■ DESCRIPTION OF THE TASK
For the string "actions", state the number of lines in the data that contain it, and nothing else.
** Opening DATA FOR PROCESSING block **
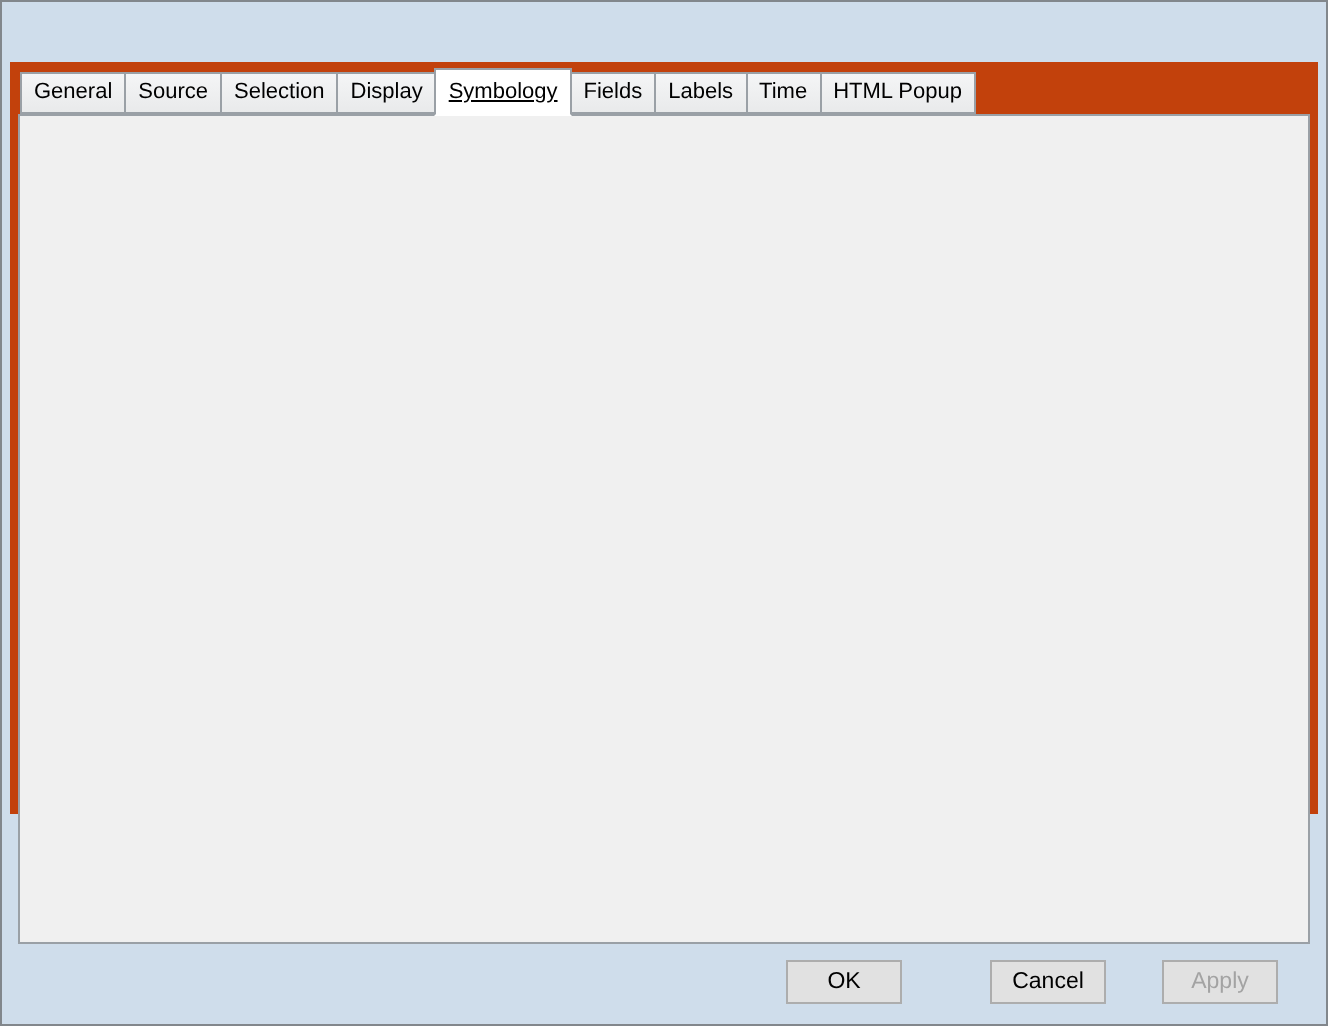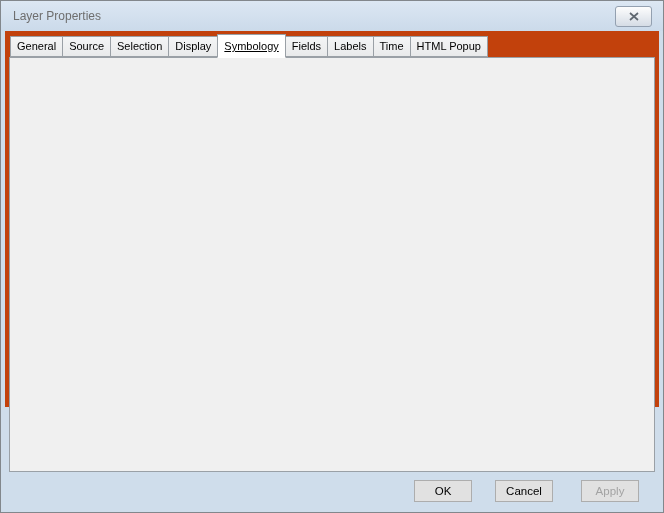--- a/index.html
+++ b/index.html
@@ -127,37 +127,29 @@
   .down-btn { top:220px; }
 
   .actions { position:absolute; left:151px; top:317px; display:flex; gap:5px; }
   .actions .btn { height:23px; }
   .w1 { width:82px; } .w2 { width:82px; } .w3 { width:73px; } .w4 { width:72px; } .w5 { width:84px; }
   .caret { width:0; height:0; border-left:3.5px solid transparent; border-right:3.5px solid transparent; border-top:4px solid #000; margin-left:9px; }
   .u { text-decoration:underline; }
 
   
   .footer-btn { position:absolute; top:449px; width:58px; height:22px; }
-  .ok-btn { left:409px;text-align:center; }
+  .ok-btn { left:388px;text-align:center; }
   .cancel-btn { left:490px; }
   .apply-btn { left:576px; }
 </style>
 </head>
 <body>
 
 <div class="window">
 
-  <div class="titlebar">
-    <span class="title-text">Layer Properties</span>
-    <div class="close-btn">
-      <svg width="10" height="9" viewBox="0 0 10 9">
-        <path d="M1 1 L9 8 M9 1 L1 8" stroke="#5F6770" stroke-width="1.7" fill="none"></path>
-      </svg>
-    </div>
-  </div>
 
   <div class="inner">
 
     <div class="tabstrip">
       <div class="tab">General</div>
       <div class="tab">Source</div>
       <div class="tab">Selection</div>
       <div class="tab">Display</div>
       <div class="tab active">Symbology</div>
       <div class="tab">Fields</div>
** Closing DATA FOR PROCESSING block **
■ SOLUTION FOR THIS EXERCISE
2